§ EXERCISE:
From the entries below, copy out all lines holding "Silver".

(Beginning of SUPPLIED RECORDS)

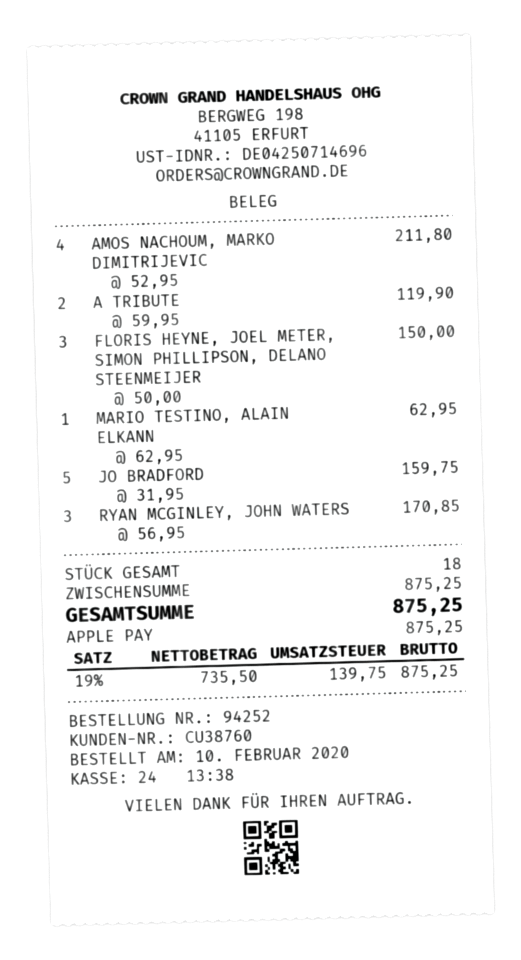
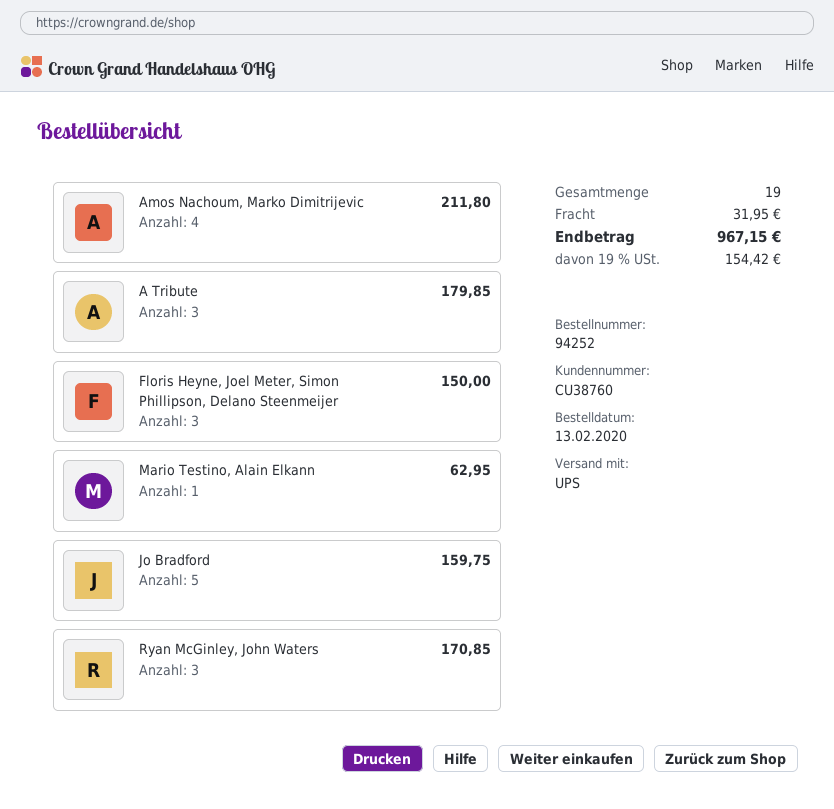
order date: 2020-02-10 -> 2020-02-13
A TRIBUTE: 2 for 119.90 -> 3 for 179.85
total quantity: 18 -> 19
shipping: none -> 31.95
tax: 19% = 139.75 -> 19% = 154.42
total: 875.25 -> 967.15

(End of SUPPLIED RECORDS)
(Beginning of SUPPLIED RECORDS)

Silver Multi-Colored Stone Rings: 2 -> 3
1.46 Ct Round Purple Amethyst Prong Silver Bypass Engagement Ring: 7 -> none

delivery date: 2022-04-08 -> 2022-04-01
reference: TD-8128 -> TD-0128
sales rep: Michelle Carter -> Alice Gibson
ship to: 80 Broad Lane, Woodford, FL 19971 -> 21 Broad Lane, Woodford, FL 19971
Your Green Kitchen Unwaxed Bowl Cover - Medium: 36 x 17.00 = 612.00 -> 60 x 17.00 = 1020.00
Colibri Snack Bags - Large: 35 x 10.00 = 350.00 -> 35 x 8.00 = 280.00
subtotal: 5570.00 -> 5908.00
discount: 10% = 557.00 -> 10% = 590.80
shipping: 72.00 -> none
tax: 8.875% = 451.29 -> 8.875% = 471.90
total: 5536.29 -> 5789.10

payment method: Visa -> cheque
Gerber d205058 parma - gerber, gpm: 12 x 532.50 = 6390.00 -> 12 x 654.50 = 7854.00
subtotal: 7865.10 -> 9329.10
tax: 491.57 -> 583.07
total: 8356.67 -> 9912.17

(End of SUPPLIED RECORDS)
(Beginning of SUPPLIED RECORDS)

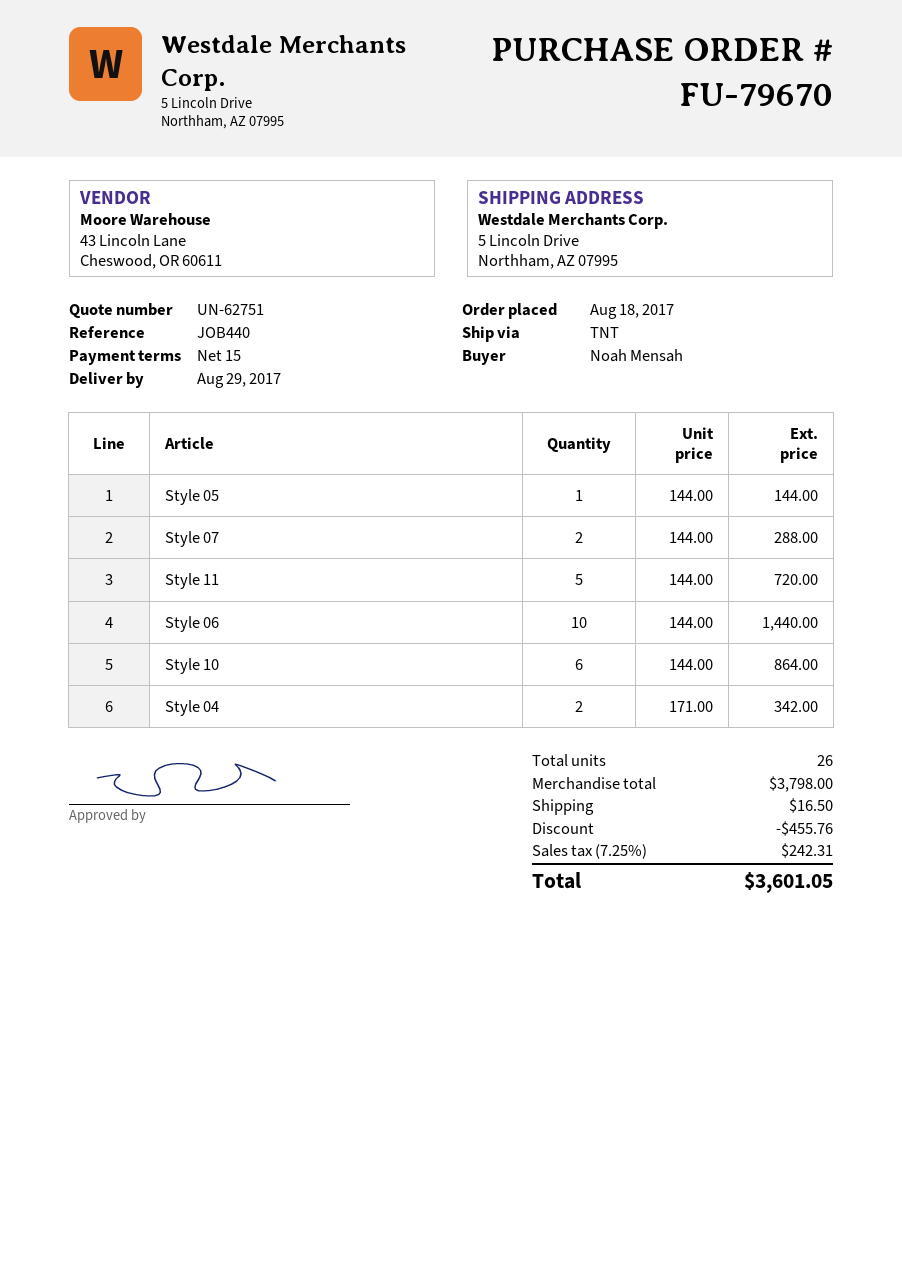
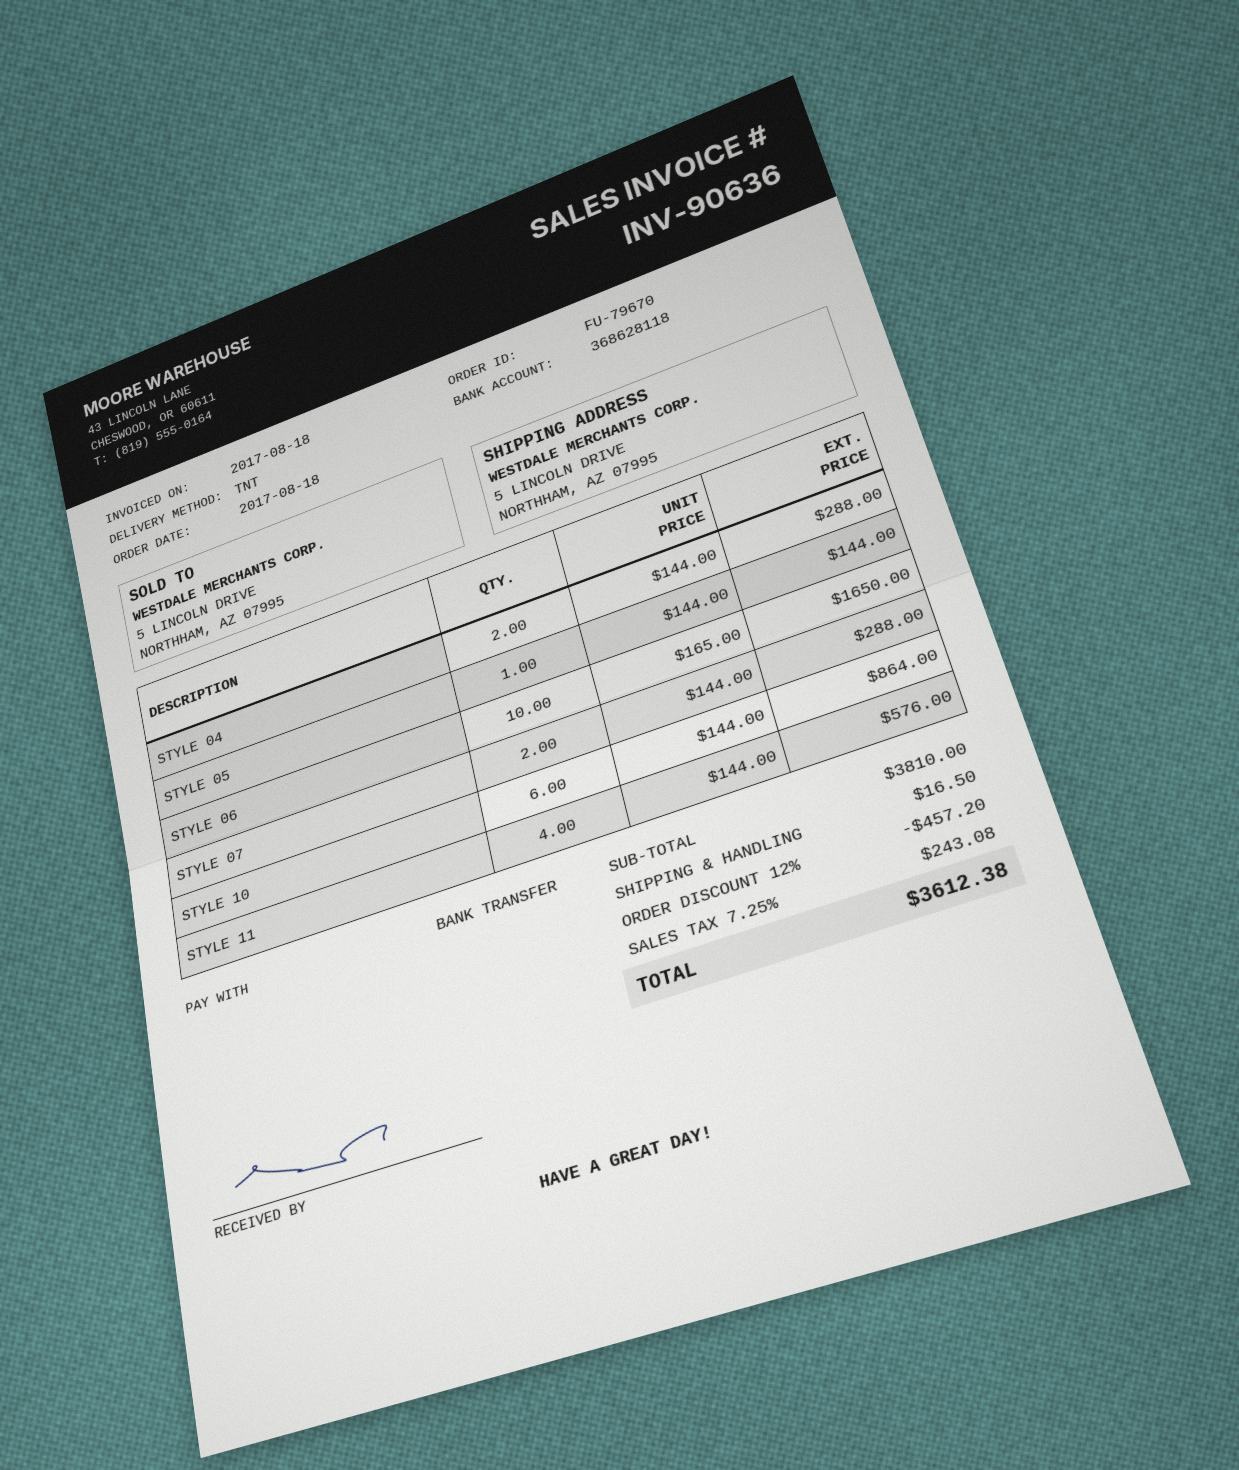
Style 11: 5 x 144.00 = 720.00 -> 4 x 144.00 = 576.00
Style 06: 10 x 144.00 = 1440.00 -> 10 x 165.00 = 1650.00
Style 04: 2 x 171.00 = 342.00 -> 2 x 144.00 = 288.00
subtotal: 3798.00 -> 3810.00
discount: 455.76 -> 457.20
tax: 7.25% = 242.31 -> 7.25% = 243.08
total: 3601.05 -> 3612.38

(End of SUPPLIED RECORDS)

§ OUTPUT BELOW:
Silver Multi-Colored Stone Rings: 2 -> 3
1.46 Ct Round Purple Amethyst Prong Silver Bypass Engagement Ring: 7 -> none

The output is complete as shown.